Пил Морозов на морозе, и не много и не мало, чтобы капля не пропала, а мороз по носу щёлк, на морозе щёки шелк, и Морозов на морозе свои яйца отморозил. Ну и что, что отморозил, про себя решил Морозов, это пьянке не помеха и расплакался от смеха.

Смотрю, как все живут кругом и мне обидно стало, один построил новый дом из брёвен и металла. Другой, калека и хромой, поставил чудо-баньку, а у меня сарай гнилой, где я валяю ваньку. Нашёл и гвозди и пилу, взял в руки молоток и, чтоб устроить жизнь свою, хлебнул один глоток. Пришлось, конечно, закусить, соседа угостил, он мне сказал так можно жить и водку всю допил.

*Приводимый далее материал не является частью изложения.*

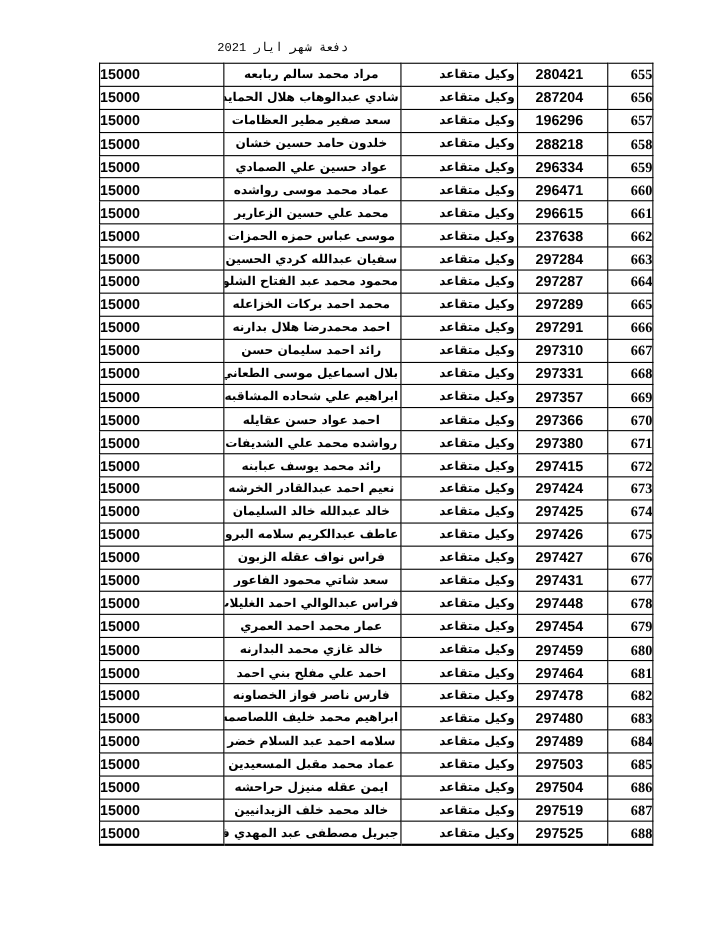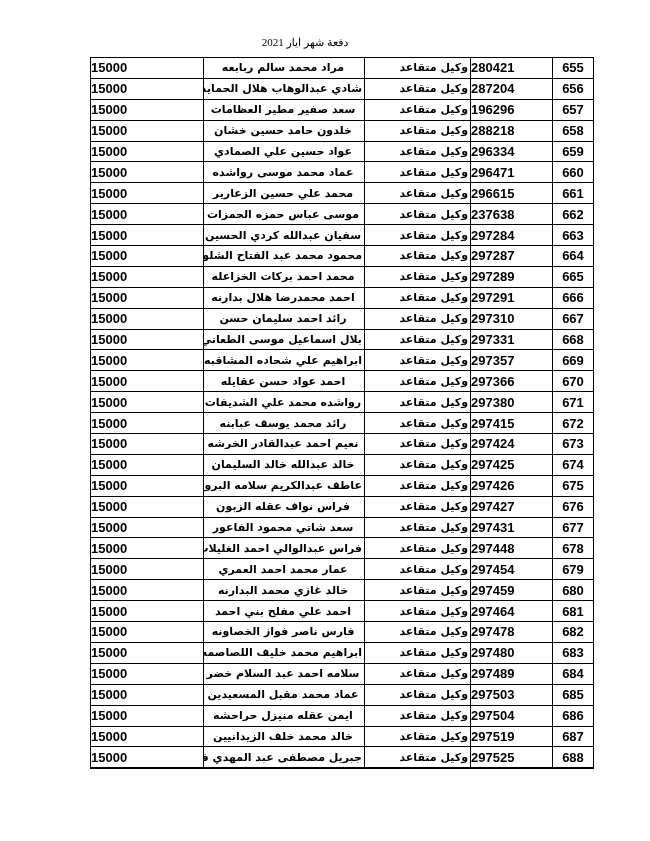"دفعة شهر ايار 2021" .page-title { font-family: Liberation Serif, serif -> Liberation Mono, monospace; padding-left: 48px -> none }
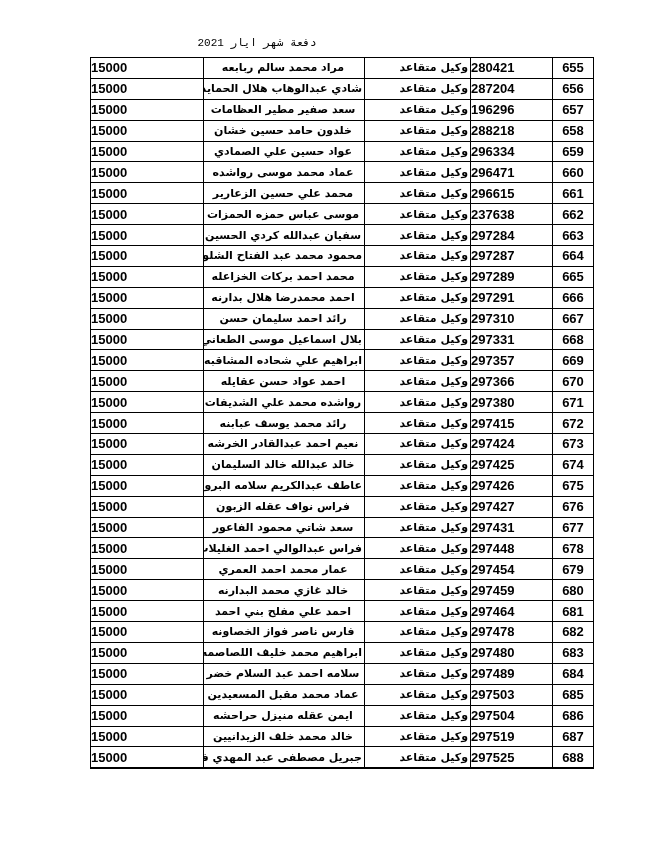"280421" .c-id { text-align: left -> center }
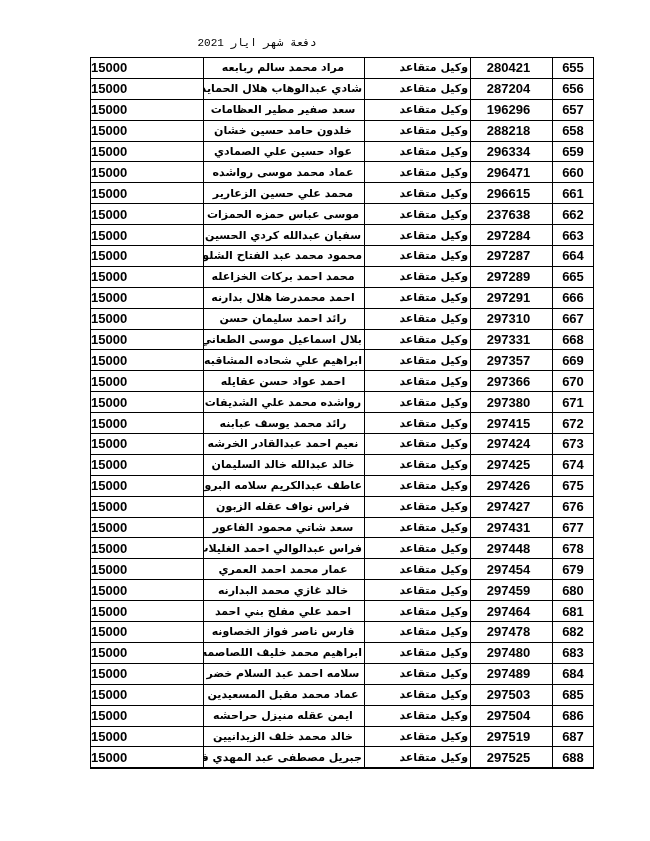"655" .c-seq { font-family: Liberation Sans, sans-serif -> Liberation Serif, serif; text-align: center -> right }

У кого-то есть жена, у кого-то дом, у кого-то есть луна,  у кого-то оом, у меня же есть гора, у горы вершина, на вершине облака круглые как шины. Всех с моей горы видать, а меня не видно, прямо божья благодать, умирать обидно.

На поверхности пруда разыгрались рыбки, мне бы к ним сейчас туда полежать на спинке. Я лежал бы и смотрел на хвосты утиные,  стал бы я, кем  и хотел в детстве - птицей  синею. Надо мною облака словно белы лебеди, я сегодня пьян слегка, выпили с соседями.

Ты хочешь знать, что любят жёны, когда уходят за порог, а жёны любят миллионы и тех, кому послал их бог.

Сложил Петро дрова красиво, жена за это ему пива и  кружки три ещё за то, что сам красив её Петро.

За любовь могу предложить гаечный ключ 24 на 30, фекальный насос и помпу, я сантехник, у меня стояк и мне баба нужна бомба. А ты в реале, за любовь накормишь щами или жрать мне идти к маме.

На могиле оставил я хлеб, рядом с ним положил две конфетки, то ли в   память, а то ли обед для ворон, сидящих на ветке.

А мне недавно семьдесят исполнилось и надо же случилось, внутри меня любви зажегся белый свет, сознанье помутилось. И появилась цель и жизни смысл, пока глаза водою не промыл.

Научить писать стихи обезьяну просто, ручку дай ей и скажи: - Ты Иосиф Бродский.

Я слышу голосов несвязный гул, я двери на засов, под ручку  стул, cчитаю вслух, на тыще замолкаю, а голоса мне:
-  Продолжай.
Я продолжаю.
Когда прочтете вы все эти строчки, то значит я дошёл уже до точки.